175 abnormally slower tests:
Performance baseline for test_account (nautobot.circuits.tests.test_filters.ProviderTestCase) is not available. Test took 0.0758s to run
Performance baseline for test_asn (nautobot.circuits.tests.test_filters.ProviderTestCase) is not available. Test took 0.0427s to run
Performance baseline for test_bulk_create_objects (nautobot.circuits.tests.test_api.CircuitTerminationTest) is not available. Test took 0.2900s to run
Performance baseline for test_bulk_create_objects (nautobot.circuits.tests.test_api.CircuitTest) is not available. Test took 0.2292s to run
Performance baseline for test_bulk_create_objects (nautobot.circuits.tests.test_api.CircuitTypeTest) is not available.
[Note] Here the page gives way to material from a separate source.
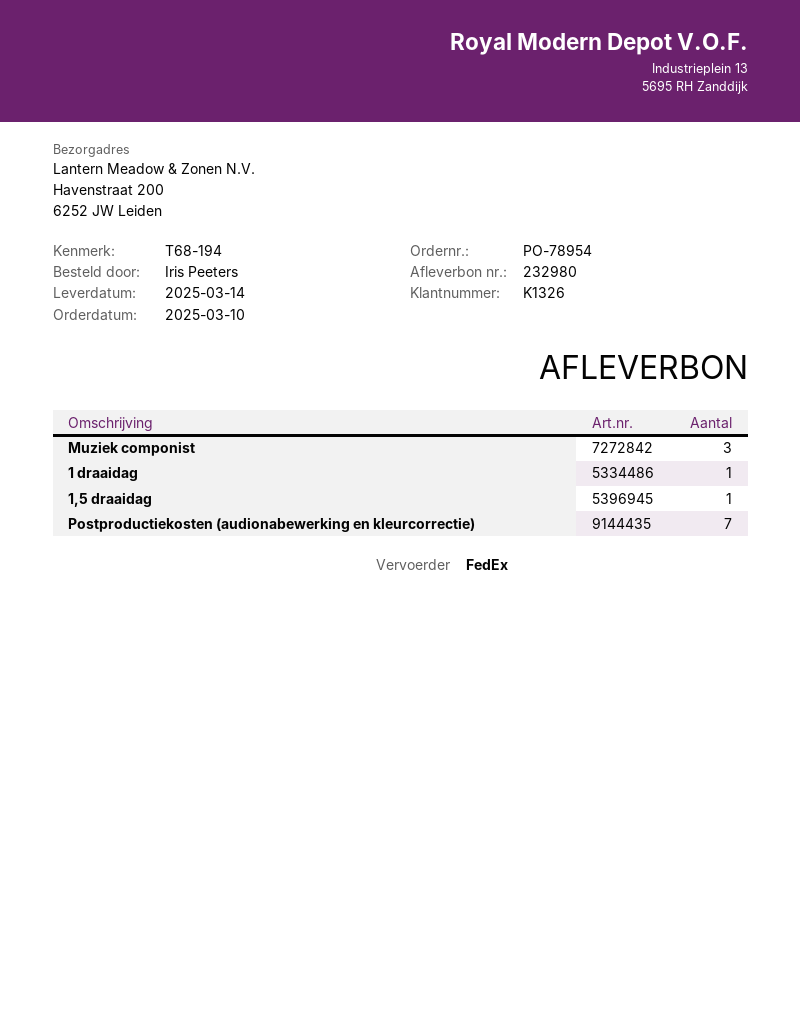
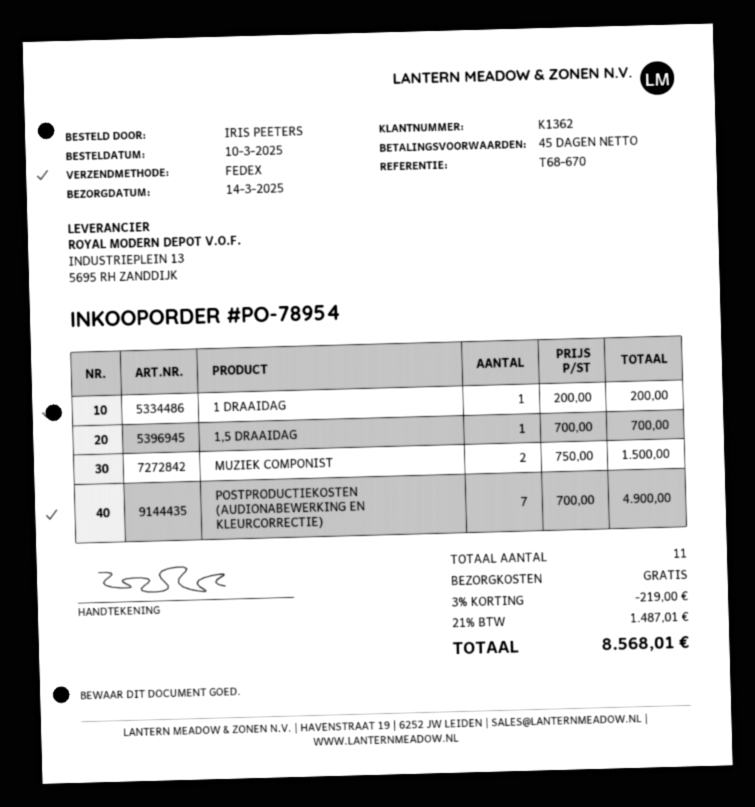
customer number: K1326 -> K1362
reference: T68-194 -> T68-670
Muziek componist: 3 -> 2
Test took 0.1596s to run
Performance baseline for test_bulk_create_objects (nautobot.circuits.tests.test_api.ProviderNetworkTest) is not available. Test took 0.1897s to run
Performance baseline for test_bulk_create_objects (nautobot.circuits.tests.test_api.ProviderTest) is not available. Test took 0.2092s to run
Performance baseline for test_bulk_delete_objects (nautobot.circuits.tests.test_api.CircuitTerminationTest) is not available. Test took 0.1168s to run
Performance baseline for test_bulk_delete_objects (nautobot.circuits.tests.test_api.CircuitTest) is not available. Test took 0.2762s to run
Performance baseline for test_bulk_delete_objects (nautobot.circuits.tests.test_api.CircuitTypeTest) is not available. Test took 0.0663s to run
Performance baseline for test_bulk_delete_objects (nautobot.circuits.tests.test_api.ProviderNetworkTest) is not available. Test took 0.0875s to run
...

Caveats

Warning

django-slowtests is only a development dependency of Nautobot. You cannot run performance tests in a production deployment of Nautobot unless you directly pip install django-slowtests into such a deployment.

Info

Because Apps also commonly use Nautobot's default test runner NautobotTestRunner, in order to use NautobotPerformanceTestRunner you need to add django-slowtests as a part of your App dev dependencies.

Test Code Style

  • Use more specific/feature-rich test assertion methods where available (e.g. self.assertInHTML(fragment, html) rather than self.assertTrue(re.search(fragment, html)) or assert re.search(fragment, html) is not None).
  • Keep test case scope (especially in unit tests) small. Split test functions into smaller tests where possible; otherwise, use self.subTest() to delineate test blocks as appropriate.